▶ **REQUIRED WORK**
Word for word, copy the records and drop the pictures.

--*--

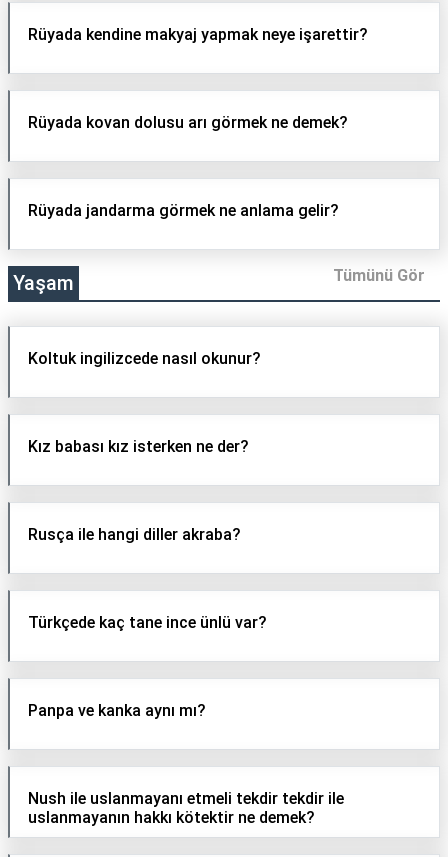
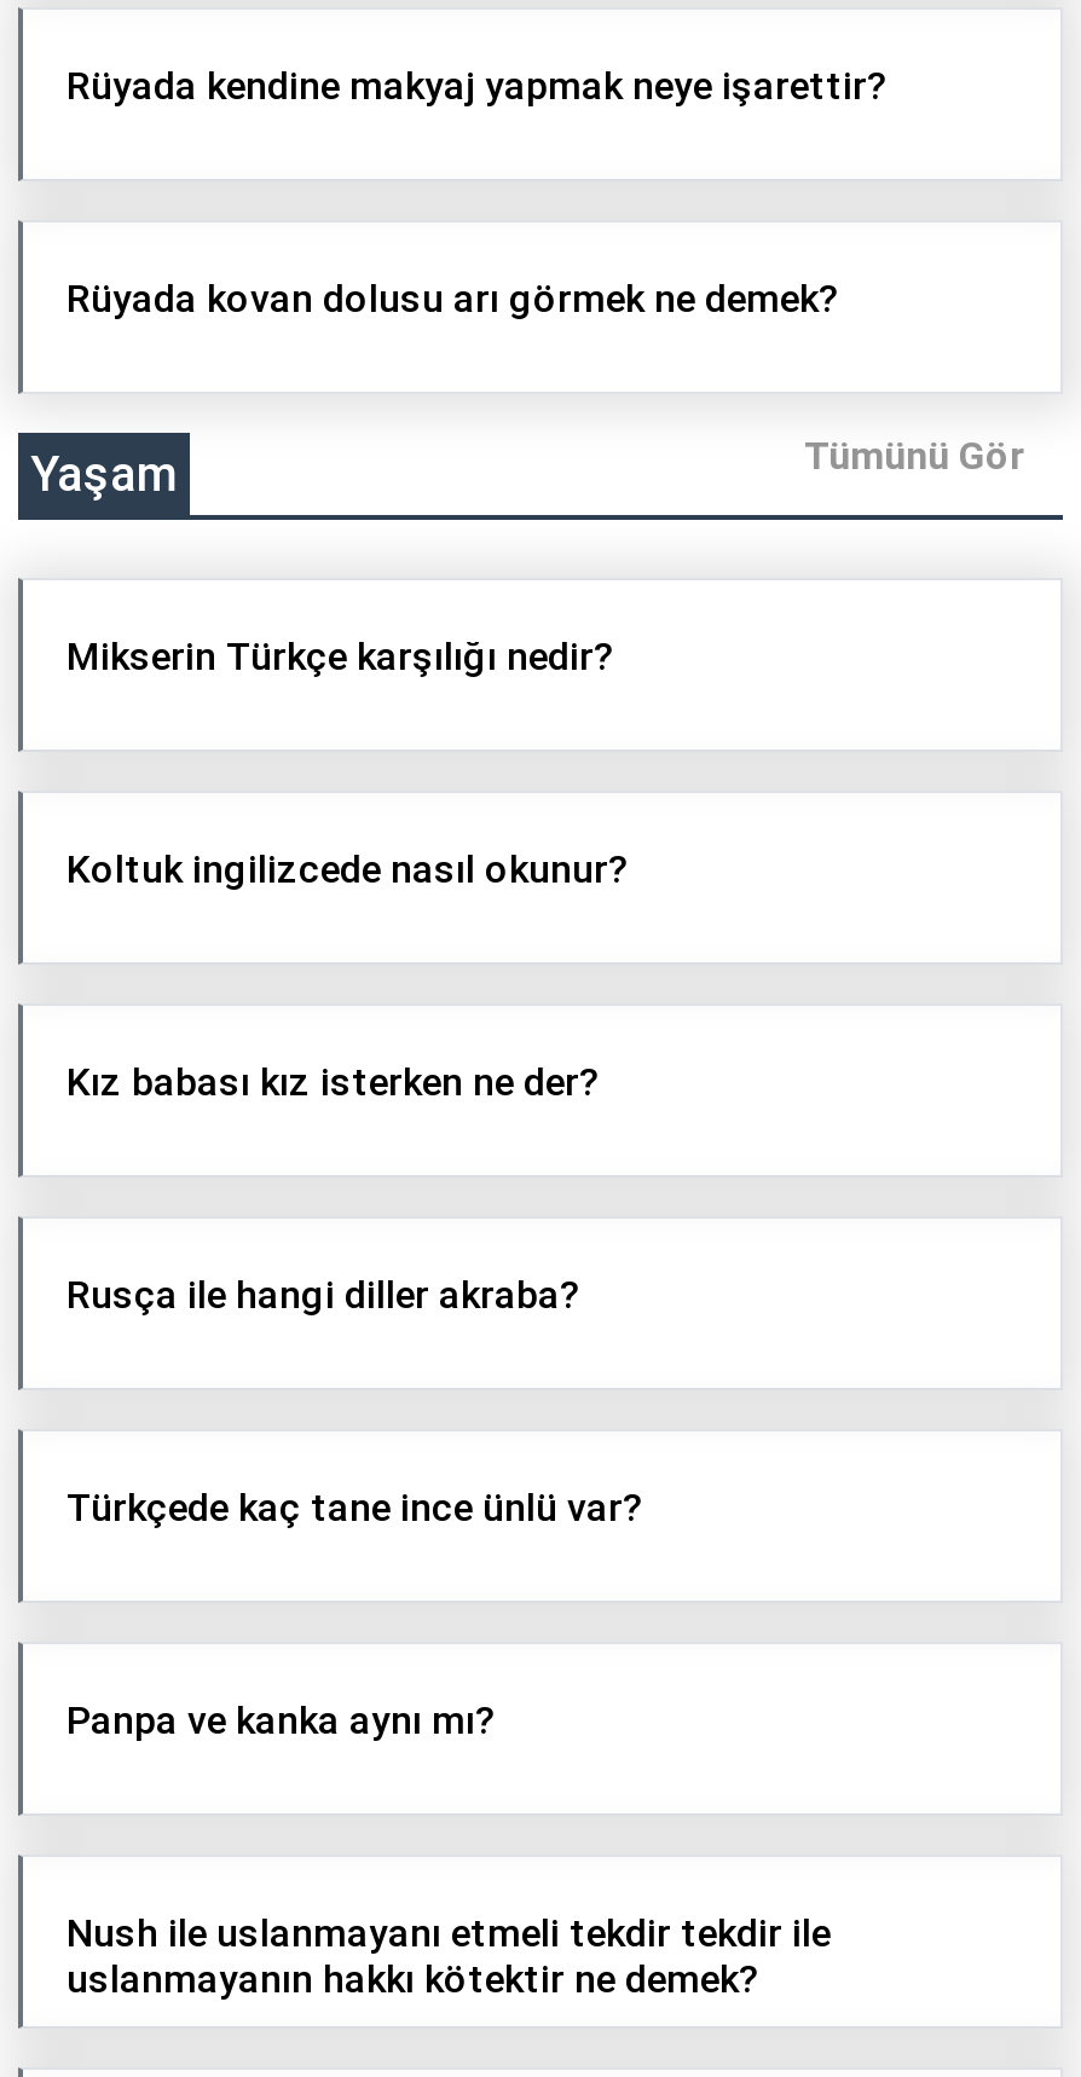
[28,202,339,220] Rüyada jandarma görmek ne anlama gelir? -> none
moved [13,266,425,296] -> [30,434,1027,504]: Yaşam | Tümünü Gör
none -> [67,635,615,681] Mikserin Türkçe karşılığı nedir?

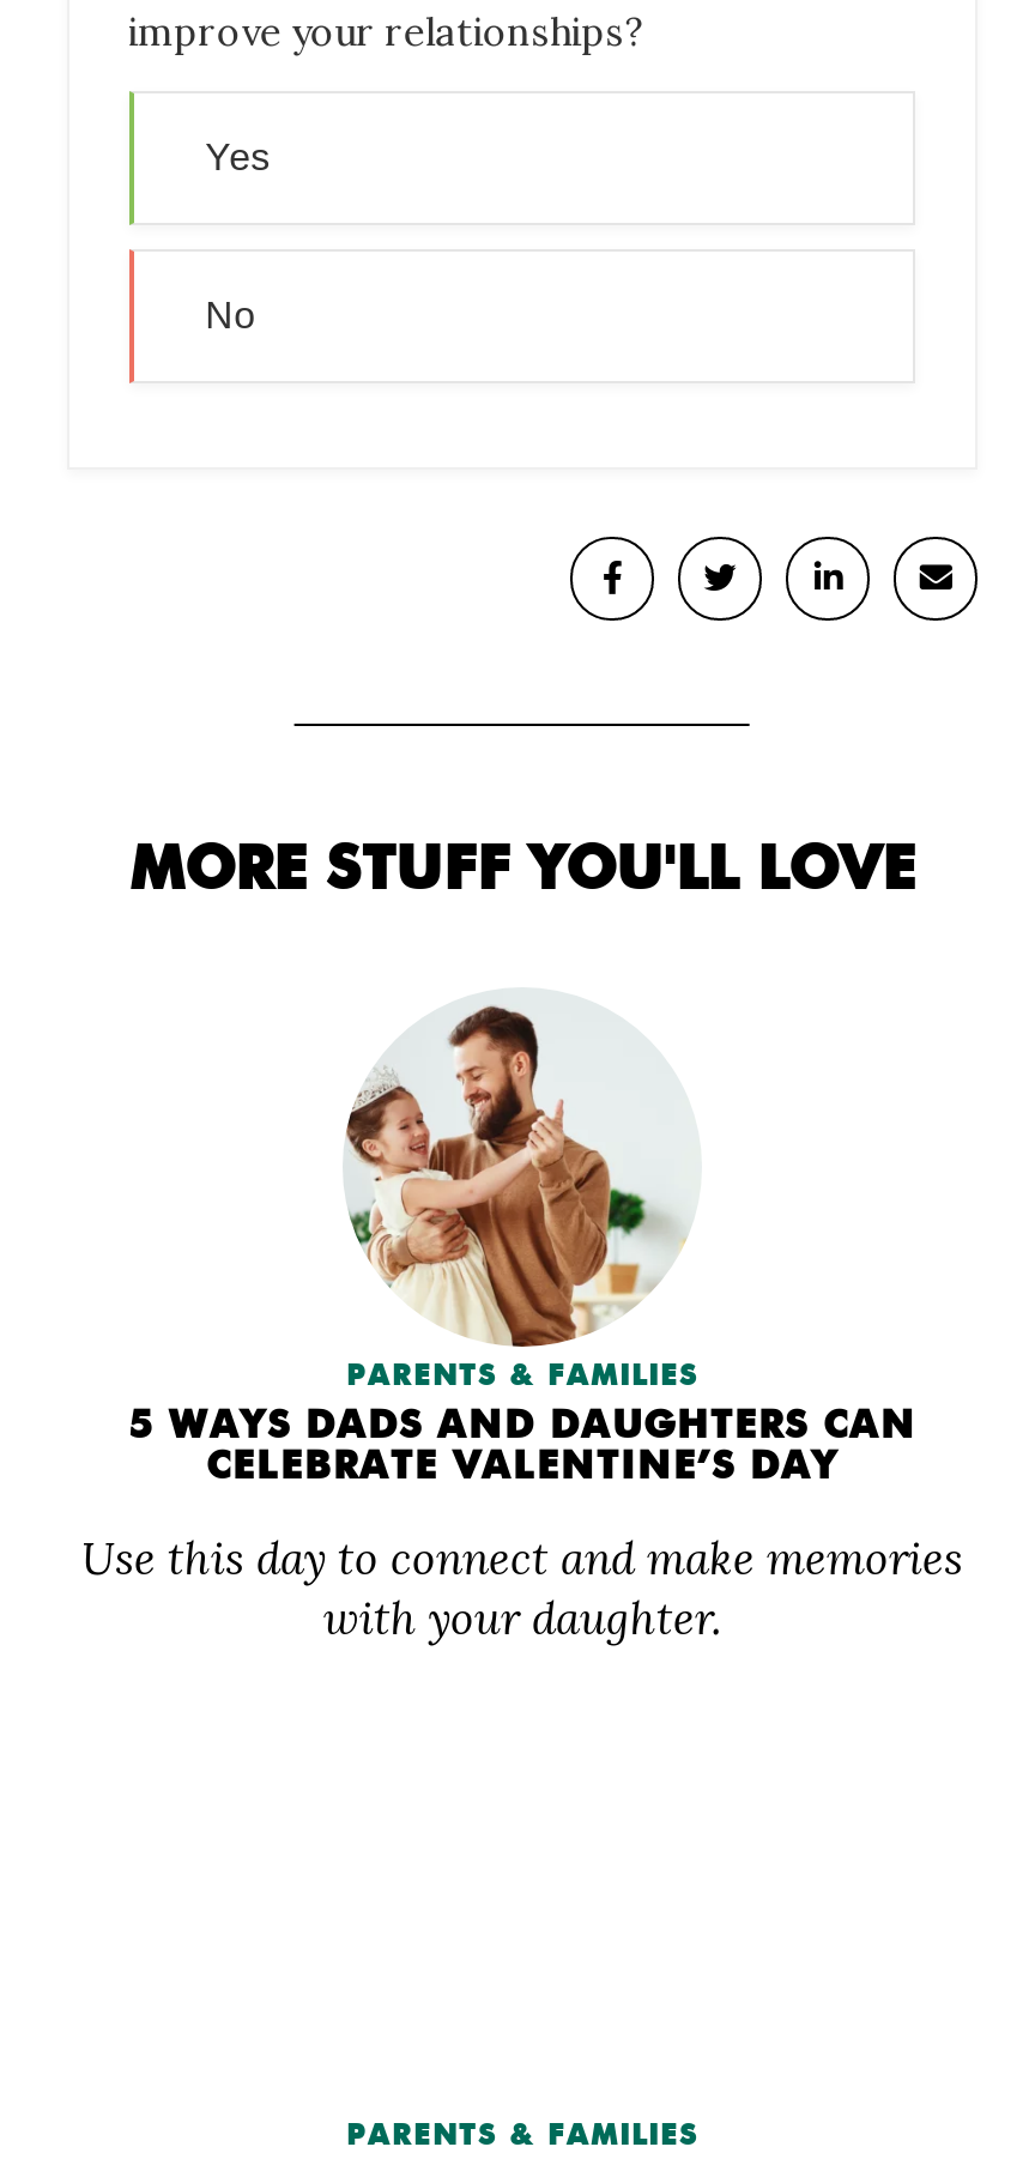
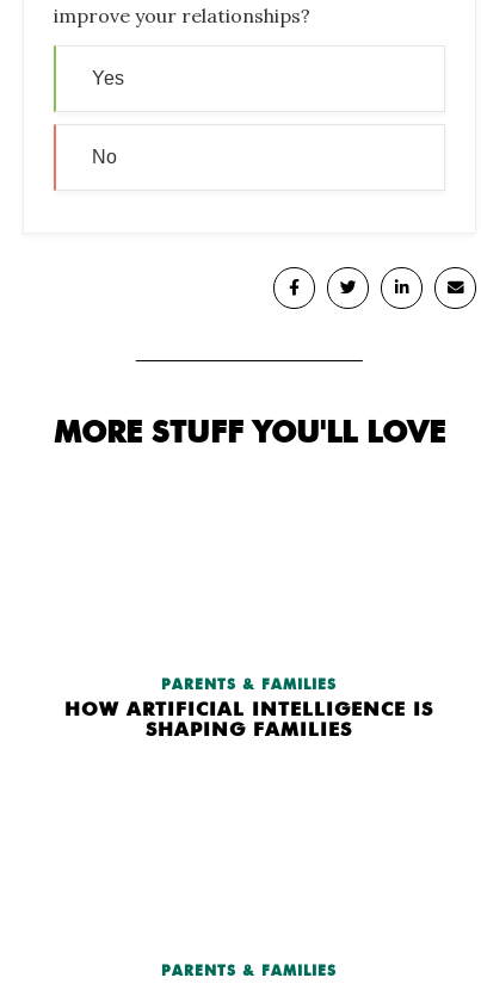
[345,999,690,1349] [image] -> none
[81,1410,963,1646] 5 WAYS DADS AND DAUGHTERS CAN | CELEBRATE VALENTINE’S DAY | Use this day to connect and make memories | with your daughter. -> [65,702,434,741] HOW ARTIFICIAL INTELLIGENCE IS | SHAPING FAMILIES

--*--

▶ **ANSWER BELOW**
[28,202,339,220] Rüyada jandarma görmek ne anlama gelir? -> none
moved [13,266,425,296] -> [30,434,1027,504]: Yaşam | Tümünü Gör
none -> [67,635,615,681] Mikserin Türkçe karşılığı nedir?

[345,999,690,1349] [image] -> none
[81,1410,963,1646] 5 WAYS DADS AND DAUGHTERS CAN | CELEBRATE VALENTINE’S DAY | Use this day to connect and make memories | with your daughter. -> [65,702,434,741] HOW ARTIFICIAL INTELLIGENCE IS | SHAPING FAMILIES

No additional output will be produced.